= Task prompt =
Copy exactly the stretch of data below from the line with "<username> <gShellSuperMgr_host> <gShellSuperMgr_port>" through the line with "- A full-featured", including both of those lines.

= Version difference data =

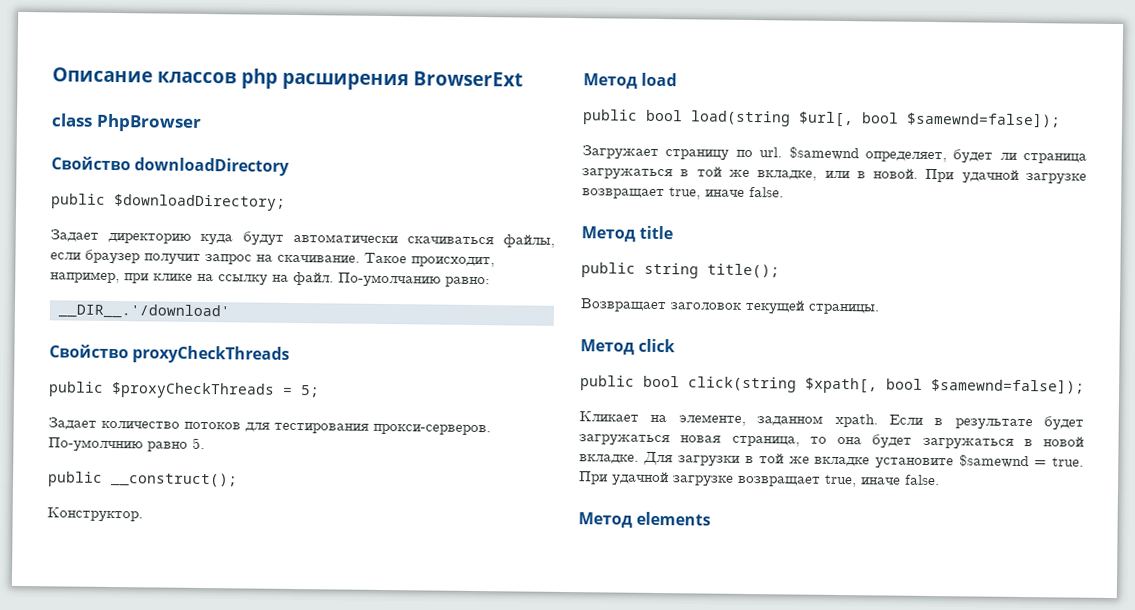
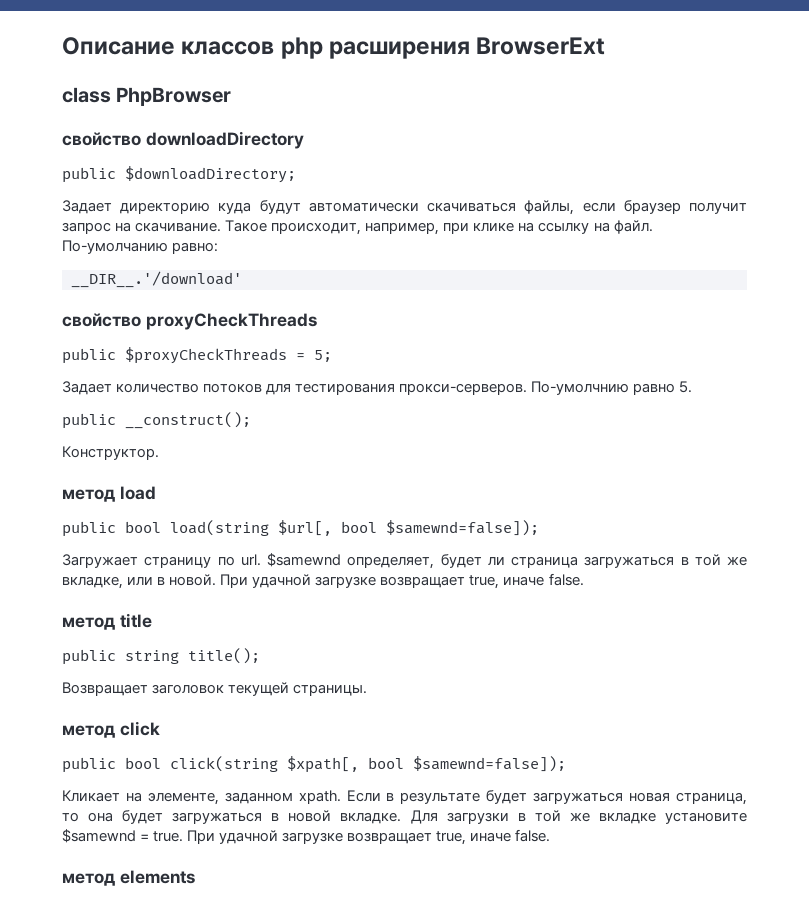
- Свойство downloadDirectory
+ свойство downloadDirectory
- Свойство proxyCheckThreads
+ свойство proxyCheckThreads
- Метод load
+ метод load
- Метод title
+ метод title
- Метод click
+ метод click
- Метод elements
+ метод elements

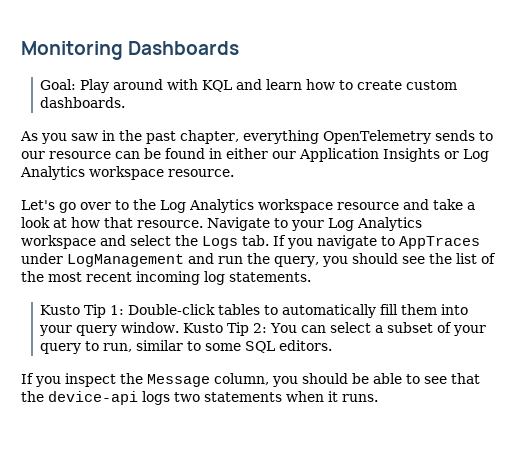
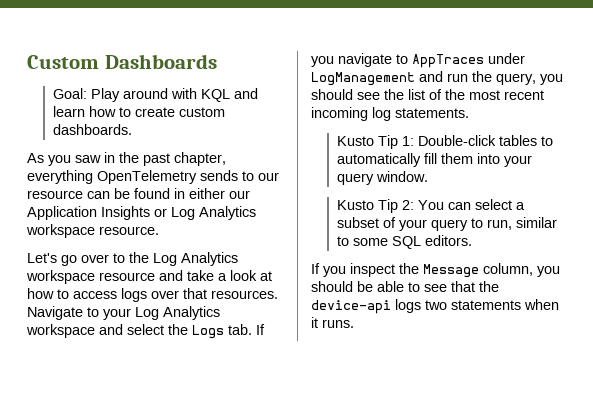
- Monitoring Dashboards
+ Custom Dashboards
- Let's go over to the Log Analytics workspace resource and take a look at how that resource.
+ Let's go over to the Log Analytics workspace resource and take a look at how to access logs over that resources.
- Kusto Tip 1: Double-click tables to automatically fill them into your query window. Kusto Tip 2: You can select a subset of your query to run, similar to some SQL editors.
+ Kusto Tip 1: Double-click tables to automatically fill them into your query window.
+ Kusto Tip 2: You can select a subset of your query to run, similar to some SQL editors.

* * *

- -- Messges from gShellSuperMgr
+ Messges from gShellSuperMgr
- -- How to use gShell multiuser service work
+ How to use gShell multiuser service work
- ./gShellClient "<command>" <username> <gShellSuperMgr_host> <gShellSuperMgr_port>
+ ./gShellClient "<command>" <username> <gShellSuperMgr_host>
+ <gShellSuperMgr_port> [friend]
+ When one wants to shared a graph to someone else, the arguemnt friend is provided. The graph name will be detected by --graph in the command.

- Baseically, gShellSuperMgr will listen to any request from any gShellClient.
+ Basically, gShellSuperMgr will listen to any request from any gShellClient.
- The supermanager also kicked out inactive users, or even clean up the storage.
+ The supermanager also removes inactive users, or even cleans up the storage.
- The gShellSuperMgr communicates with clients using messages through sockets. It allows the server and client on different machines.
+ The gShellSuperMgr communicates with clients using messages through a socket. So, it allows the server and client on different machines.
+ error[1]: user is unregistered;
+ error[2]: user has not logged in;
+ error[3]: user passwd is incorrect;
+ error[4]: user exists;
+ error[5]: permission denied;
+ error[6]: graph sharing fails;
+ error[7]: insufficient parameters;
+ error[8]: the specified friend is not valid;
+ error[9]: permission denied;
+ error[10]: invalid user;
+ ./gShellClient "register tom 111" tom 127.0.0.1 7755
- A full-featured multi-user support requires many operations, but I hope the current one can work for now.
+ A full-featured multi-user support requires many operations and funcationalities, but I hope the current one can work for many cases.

--

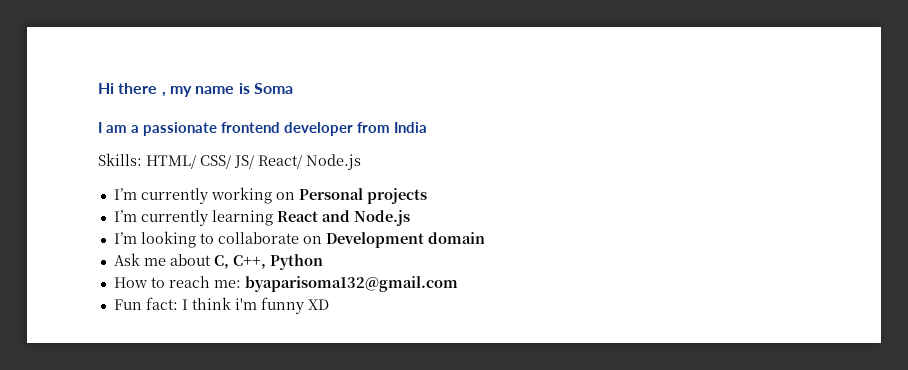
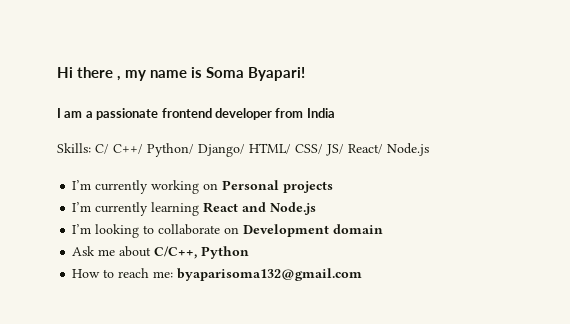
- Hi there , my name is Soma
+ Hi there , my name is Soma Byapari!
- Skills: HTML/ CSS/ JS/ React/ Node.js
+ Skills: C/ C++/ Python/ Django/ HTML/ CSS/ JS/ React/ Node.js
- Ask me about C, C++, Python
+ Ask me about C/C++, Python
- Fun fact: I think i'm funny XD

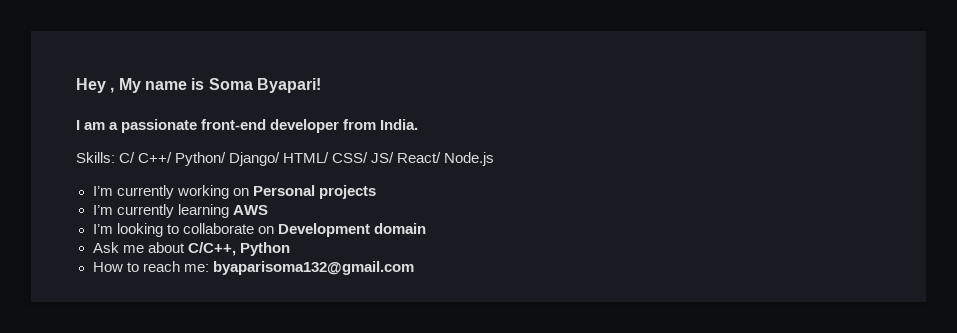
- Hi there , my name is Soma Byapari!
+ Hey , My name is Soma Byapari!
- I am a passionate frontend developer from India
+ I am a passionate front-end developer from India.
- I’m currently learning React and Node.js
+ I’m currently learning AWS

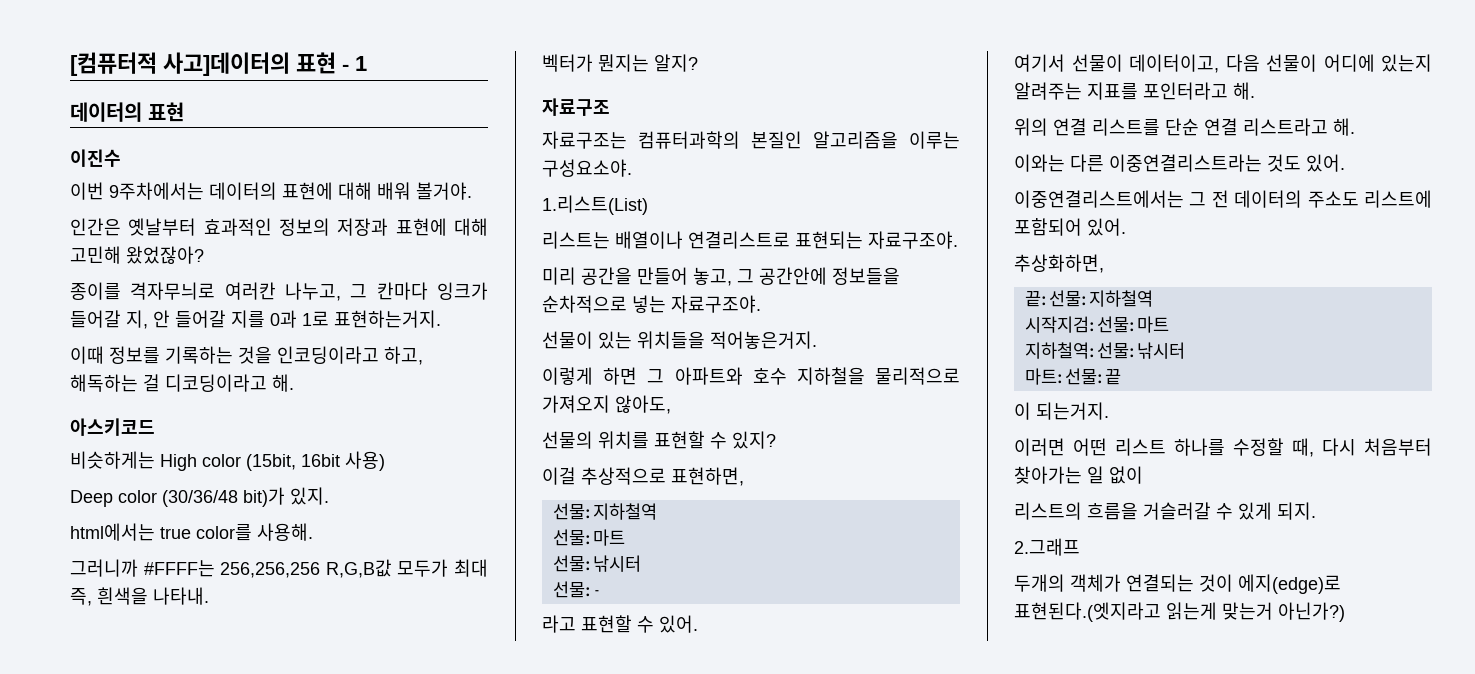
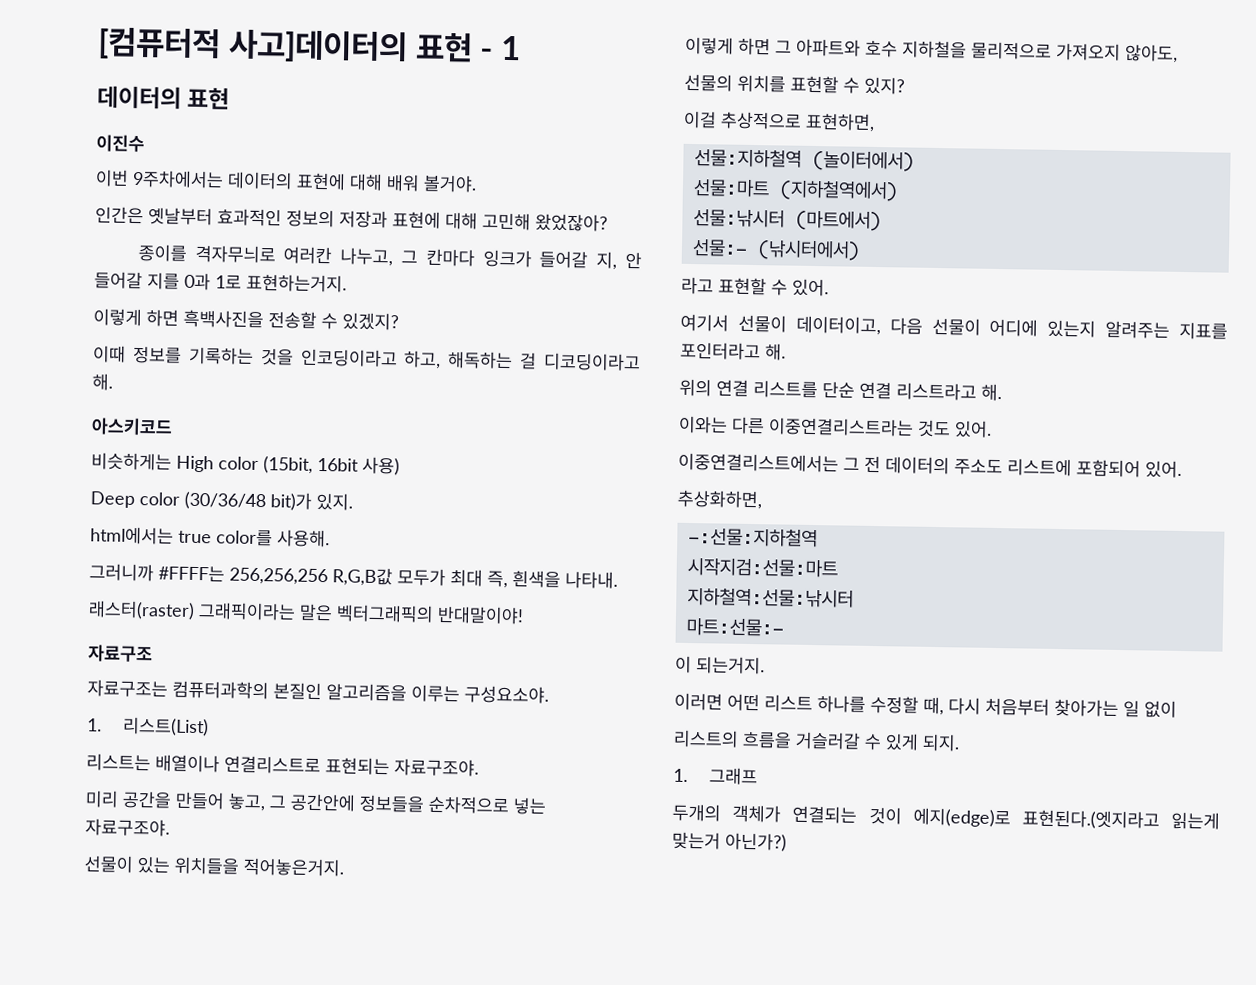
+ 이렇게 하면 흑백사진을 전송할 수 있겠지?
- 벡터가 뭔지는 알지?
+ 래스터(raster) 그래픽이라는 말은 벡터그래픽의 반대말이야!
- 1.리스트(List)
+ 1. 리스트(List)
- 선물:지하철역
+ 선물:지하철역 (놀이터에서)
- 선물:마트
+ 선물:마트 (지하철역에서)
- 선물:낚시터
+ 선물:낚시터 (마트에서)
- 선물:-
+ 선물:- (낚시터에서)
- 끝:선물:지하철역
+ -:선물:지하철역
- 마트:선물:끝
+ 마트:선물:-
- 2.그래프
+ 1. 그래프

= Solution to the exercise =
- ./gShellClient "<command>" <username> <gShellSuperMgr_host> <gShellSuperMgr_port>
+ ./gShellClient "<command>" <username> <gShellSuperMgr_host>
+ <gShellSuperMgr_port> [friend]
+ When one wants to shared a graph to someone else, the arguemnt friend is provided. The graph name will be detected by --graph in the command.

- Baseically, gShellSuperMgr will listen to any request from any gShellClient.
+ Basically, gShellSuperMgr will listen to any request from any gShellClient.
- The supermanager also kicked out inactive users, or even clean up the storage.
+ The supermanager also removes inactive users, or even cleans up the storage.
- The gShellSuperMgr communicates with clients using messages through sockets. It allows the server and client on different machines.
+ The gShellSuperMgr communicates with clients using messages through a socket. So, it allows the server and client on different machines.
+ error[1]: user is unregistered;
+ error[2]: user has not logged in;
+ error[3]: user passwd is incorrect;
+ error[4]: user exists;
+ error[5]: permission denied;
+ error[6]: graph sharing fails;
+ error[7]: insufficient parameters;
+ error[8]: the specified friend is not valid;
+ error[9]: permission denied;
+ error[10]: invalid user;
+ ./gShellClient "register tom 111" tom 127.0.0.1 7755
- A full-featured multi-user support requires many operations, but I hope the current one can work for now.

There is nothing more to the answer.